34.  Iser has stressed this point again and again, for example in his response to critical questions by Norman Holland and Wayne Booth: "My basic concern, however, is not with meaning-assembly as such but with what I have termed the aesthetic object, which has to be created in the act of reading by following the instructions given in the text. (...) I should certainly not want to identify the aesthetic object solely with meaning; had I wished to do so, I should scarcely have bothered to use two different terms.""Interview," Prospecting, 65, 53. (back)

35.  See his own characterization: "If I have given the impression that I seem obsessed by 'seeking a meaning' this is due to the fact that I should like to move the discussion of meaning onto a different plane: not what the meaning is, but how it is produced.", Prospecting, 64f. (back)

36.  This is a literal translation of the German word "irrealisiert" in order to avoid the implication of escapism associated with the word "unreal" in English. (back)

37.  Because the title of  The Implied Reader has become a kind of shorthand for Iser's approach, the two books are often conflated while they are actually very different books.
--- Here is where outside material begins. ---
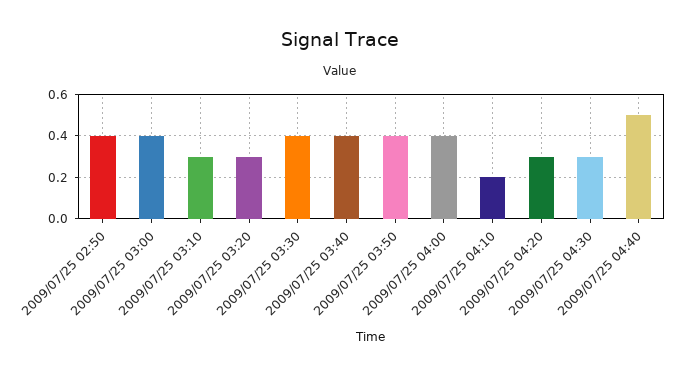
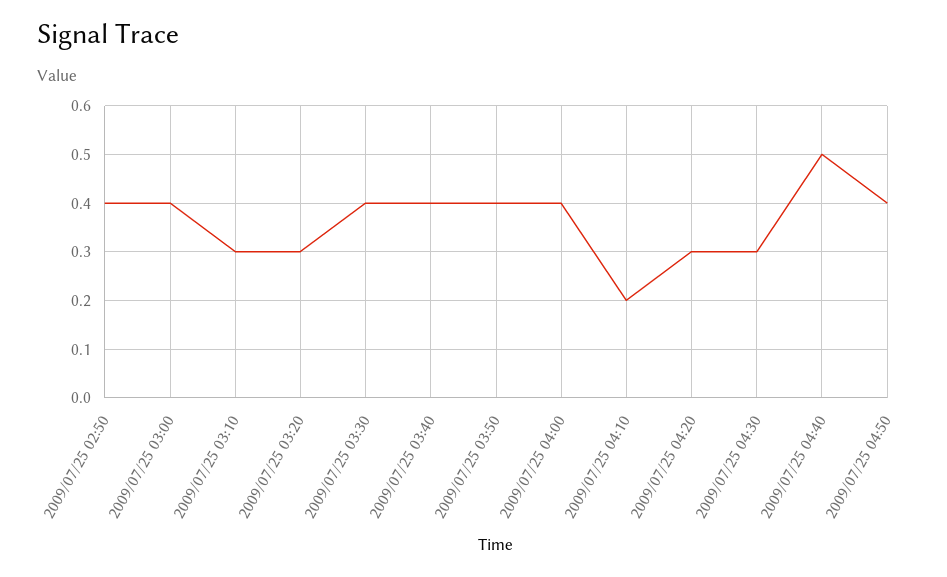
2009/07/25 04:50: none -> 0.4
In his "Heidelberger Antrittsrede," Iser characterizes The Implied Reader as Funktionsgeschichte (history of the changing functions of fiction) and The Act of Reading as Wirkungstheorie (reader response theory). (back)

38.  The move from reception aesthetics to literary anthropology, programmatically stated in the title of the essay collection Prospecting,  is thus not a change of direction but a continuation and concretization of Iser's ongoing project. (back)

39.  Cf. Iser's definition: "Fictionality is not to be identified with the literary text, although it is a basic constituent of it. For this reason, I refrain from using the word 'fiction' whenever I can and speak instead of fictionalizing acts. These do not refer to an ontologically given, but to an operation, and therefore cannot be identical to what they produce.", Prospecting, 237. (back)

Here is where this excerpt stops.